**INPUT DATA:**
+-------+

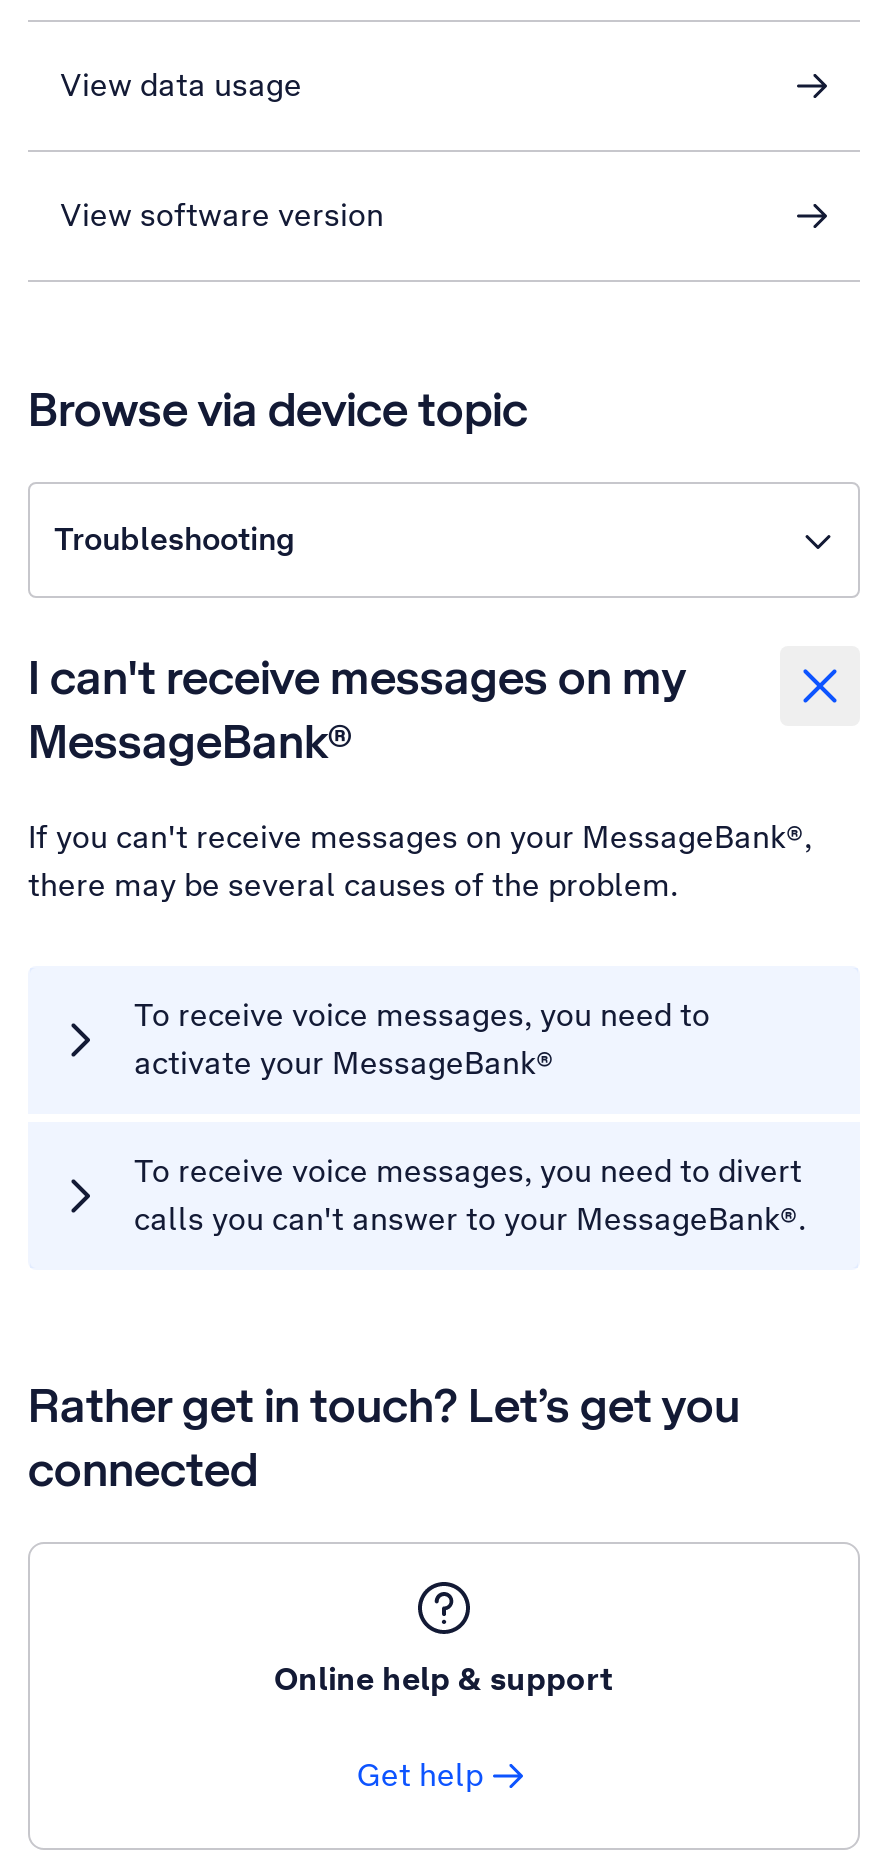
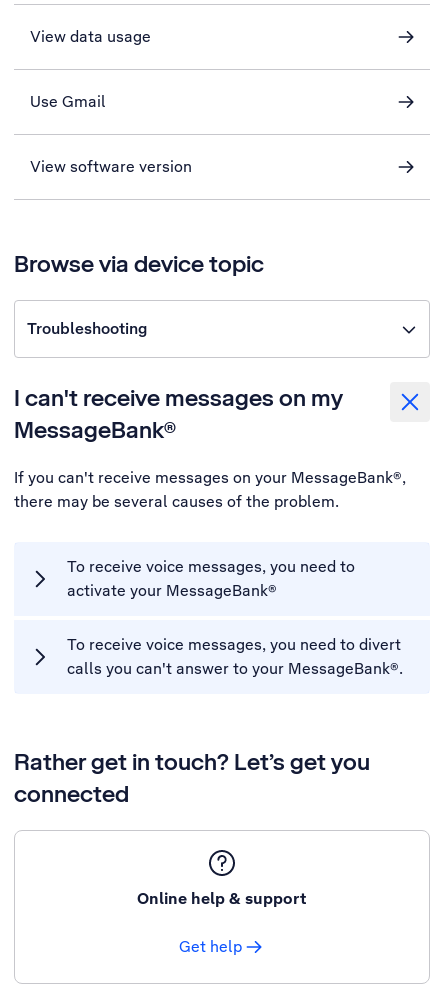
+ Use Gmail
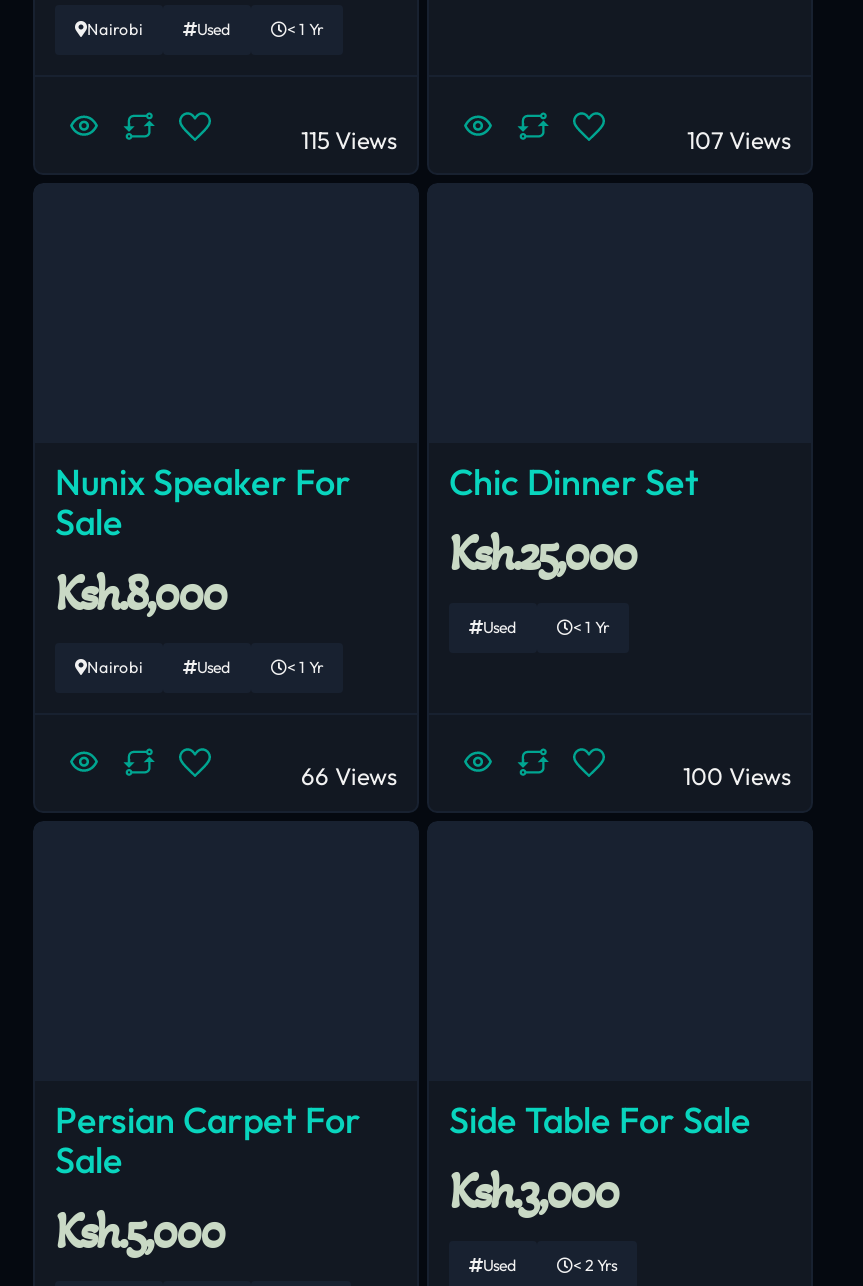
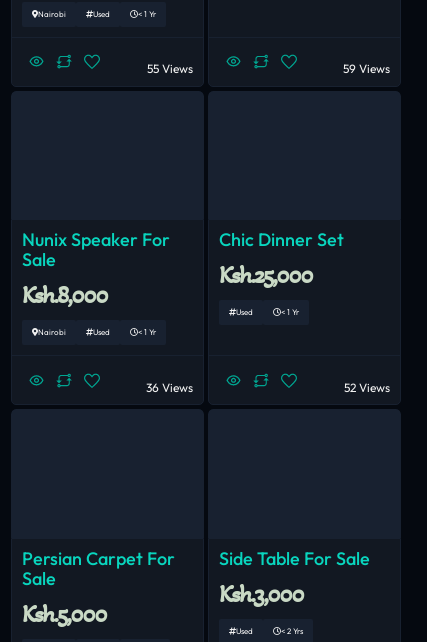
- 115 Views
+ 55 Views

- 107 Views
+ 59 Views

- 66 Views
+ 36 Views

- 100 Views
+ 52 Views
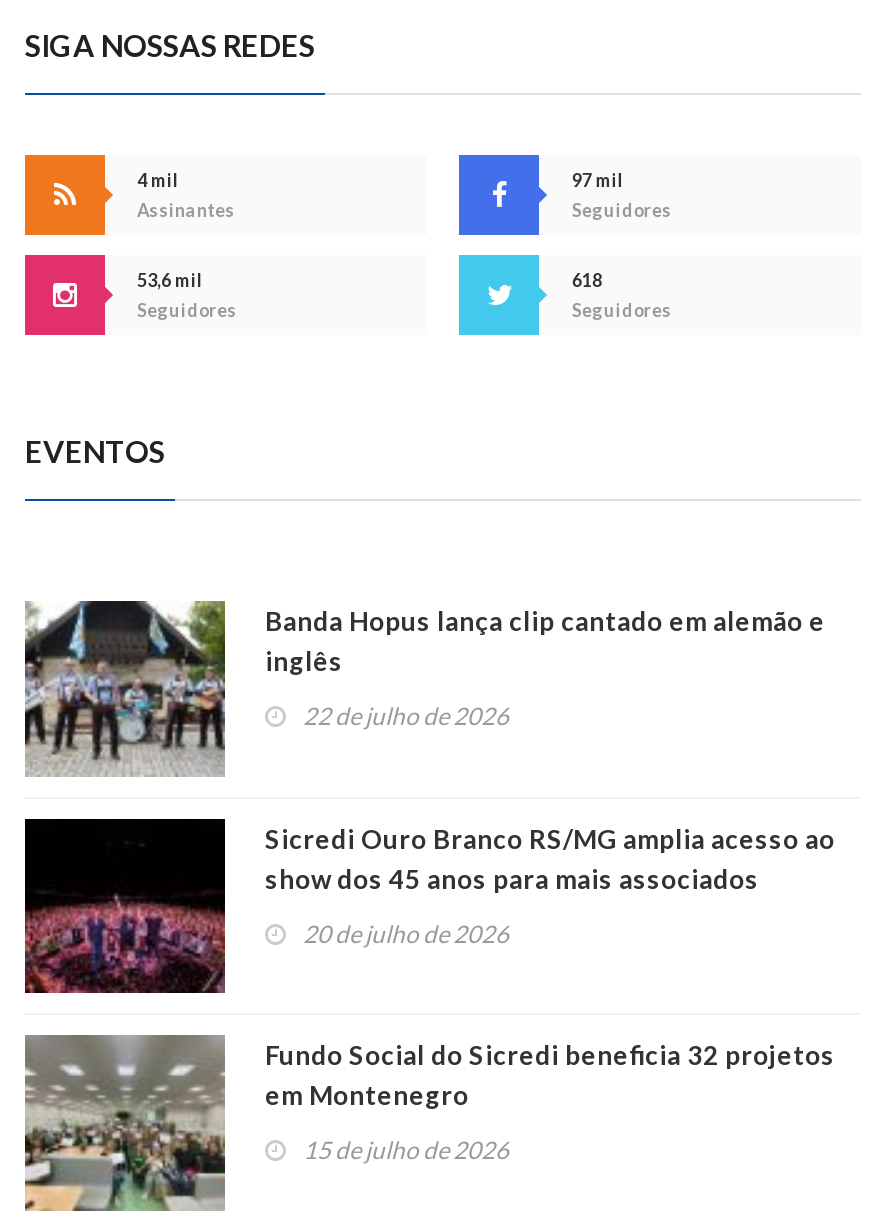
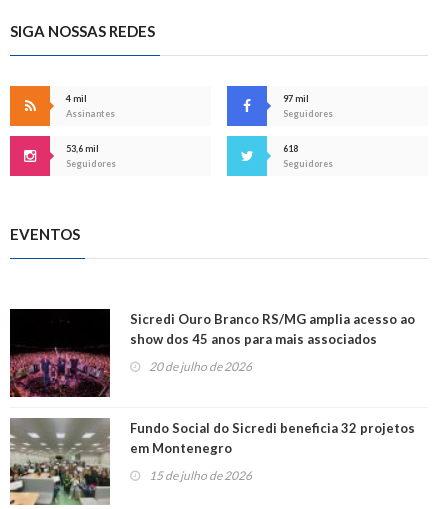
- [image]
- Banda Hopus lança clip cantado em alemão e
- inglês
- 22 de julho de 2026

+-------+

**TASK PROMPT:** Would you copy each line above exactly as given, dropping any images?

**PROBLEM SOLUTION:**
+ Use Gmail
- 115 Views
+ 55 Views

- 107 Views
+ 59 Views

- 66 Views
+ 36 Views

- 100 Views
+ 52 Views
- [image]
- Banda Hopus lança clip cantado em alemão e
- inglês
- 22 de julho de 2026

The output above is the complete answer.